Later during our debriefing, Cuisine told me that that was my first mistake of the evening--ack! He had already run a name routine with them and by making a joke out of it and high-fiving him, I had DLV'd him--that is, I had inadvertantly lowered his value in their eyes. Oops!

After we talked for a few minutes as a group, I started talking to the non-target as I was supposed to. I'm not sure how long we talked, but it seemed to me like a really long time. It surprised me, because I thought it would be a pretty quick matter for Cuisine to get the phone number. But in retrospect I realized that this is real life! The only experience I had was watching the TV show, which is full of editing.

My second mistake of the evening occurred when the non-target and I started talking about height. It started innocently enough--she mentioned that she had worked on the Obama campaign, and I asked her if she had ever met him. She said she had only seen him from a distance at the inaugural ball. I asked if he was tall, and her eyes got big and she said, "Yes, but then, I'm so short, everyone seems tall to me."
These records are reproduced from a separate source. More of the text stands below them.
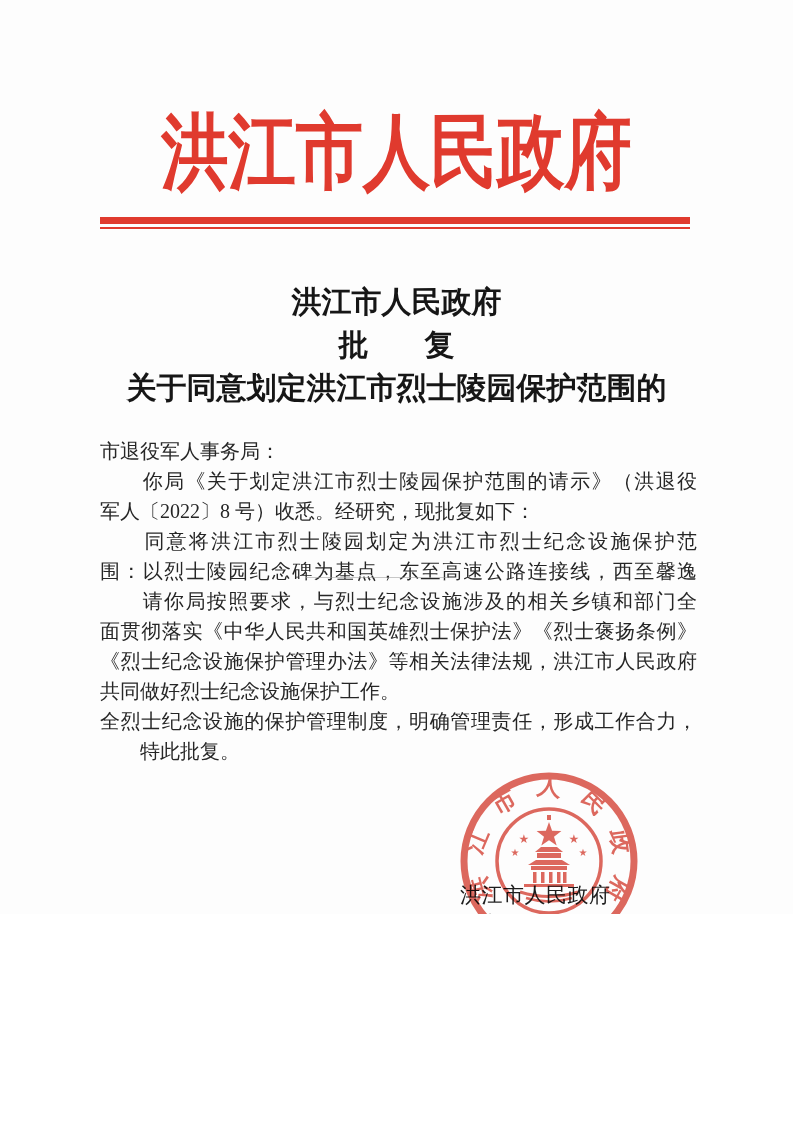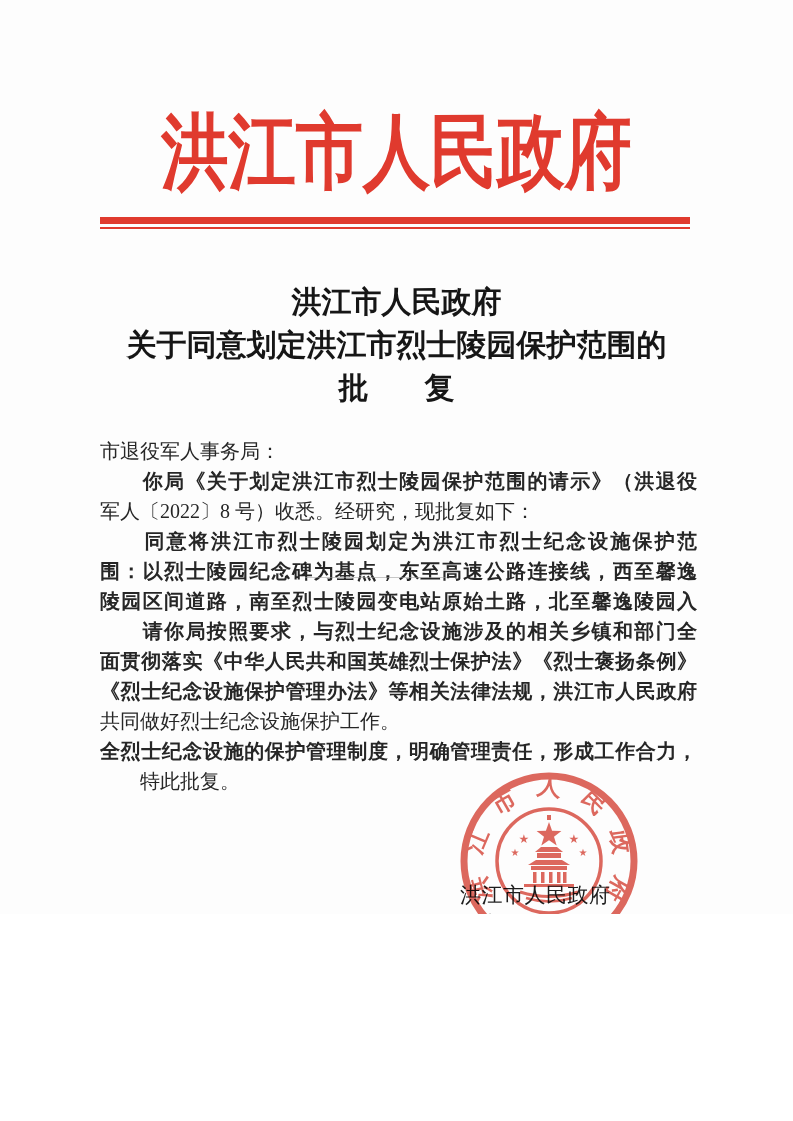--- a/index.html
+++ b/index.html
@@ -84,8 +84,8 @@
 
   <div class="doc-title">
     <div>洪江市人民政府</div>
+    <div><span>批</span><span class="gap"></span><span>复</span></div>
     <div>关于同意划定洪江市烈士陵园保护范围的</div>
-    <div><span>批</span><span class="gap"></span><span>复</span></div>
   </div>
 
   <div class="body-text">

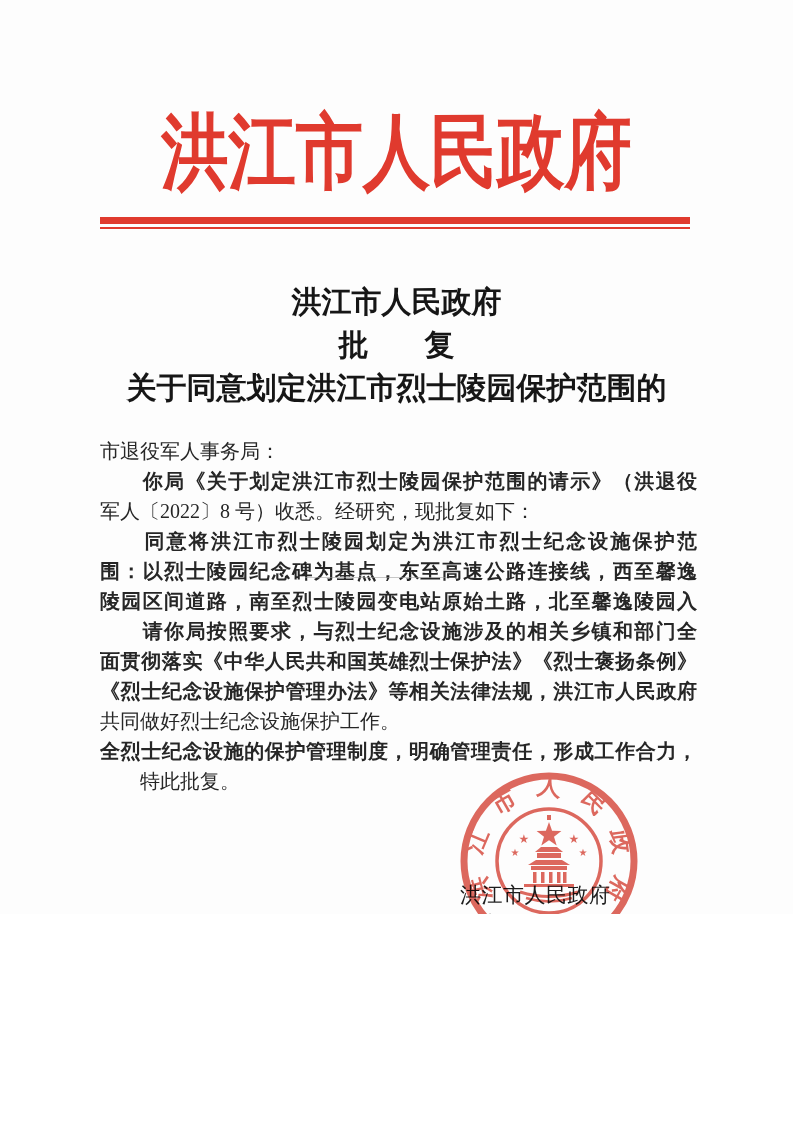--- a/index.html
+++ b/index.html
@@ -48,7 +48,6 @@
     white-space:normal;
     text-align:justify;
     text-align-last:justify;
-    font-weight:bold;
   }
   
   .sig-name{

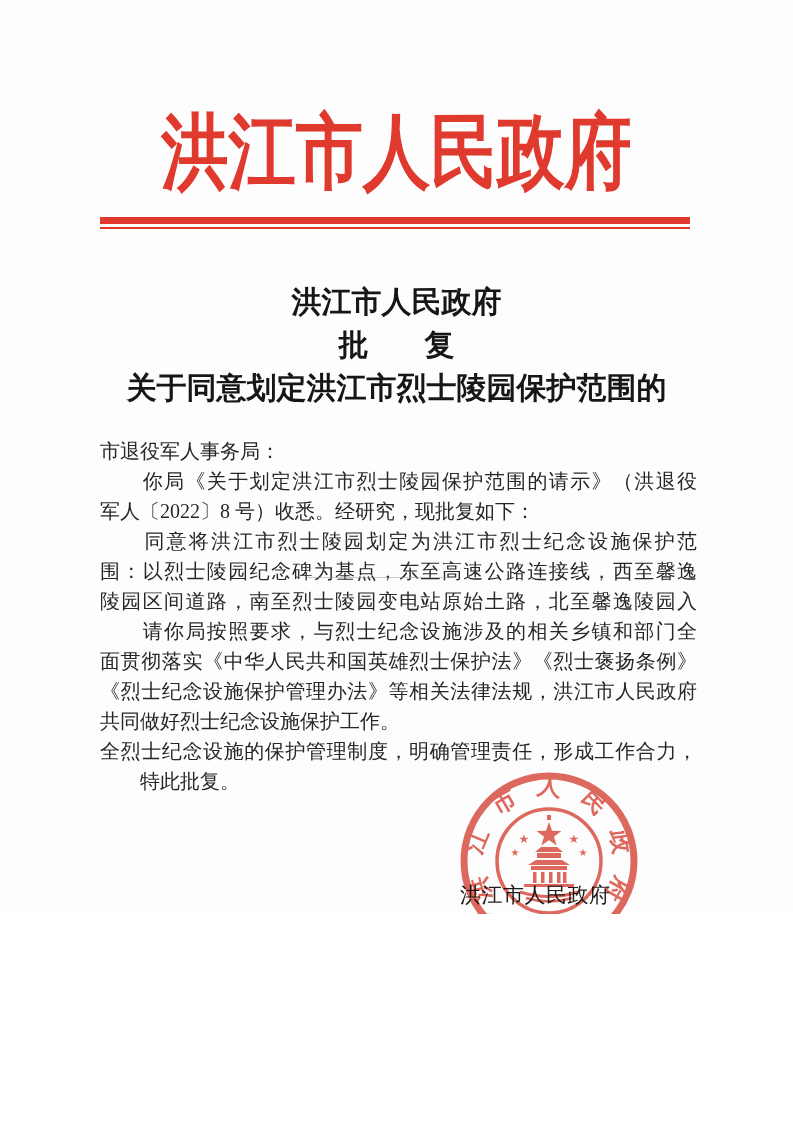--- a/index.html
+++ b/index.html
@@ -93,7 +93,6 @@
     <div class="line">军人〔2022〕8 号）收悉。经研究，现批复如下：</div>
     <div class="line full">　　同意将洪江市烈士陵园划定为洪江市烈士纪念设施保护范</div>
     <div class="line full">围：以烈士陵园纪念碑为基点，东至高速公路连接线，西至馨逸</div>
-    <div class="line full">陵园区间道路，南至烈士陵园变电站原始土路，北至馨逸陵园入</div>
     <div class="line full">　　请你局按照要求，与烈士纪念设施涉及的相关乡镇和部门全</div>
     <div class="line full">面贯彻落实《中华人民共和国英雄烈士保护法》《烈士褒扬条例》</div>
     <div class="line full">《烈士纪念设施保护管理办法》等相关法律法规，洪江市人民政府</div>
At that point I said, "Really, you're short?" (She was sitting on a bar stool and I was standing.) And I looked at her legs and her shoes--I knew that the ideal thing for Cuisine would be to get the non-target away from him and his target, so I was hoping when I did that she would stand up so I could see her and turn her back to them--but she didn't.

Instead, she said, "Well, compared to her," at which point she turned and brought her friend into the conversation.

I then said to the friend, "Oh, how tall are you?" She replied, I said something, and then I went back to talking with the non-target.

Cuisine and I would later argue about who actually said the words, "How tall are you?" I thought it was the friend, but I in retrospect I realized that Cuisine was right--I had been the one to actually ask the question. And it was a no-no because Cuisine is somewhat short and calling attention to that fact was another DLV.

Despite my two mess ups, Cuisine was eventually able to get his target's phone number, though I'll have to write about that another time. It's time to get ready for my second night out--this time I get to meet Knack, one of Mystery's right hand men at Venusion Arts.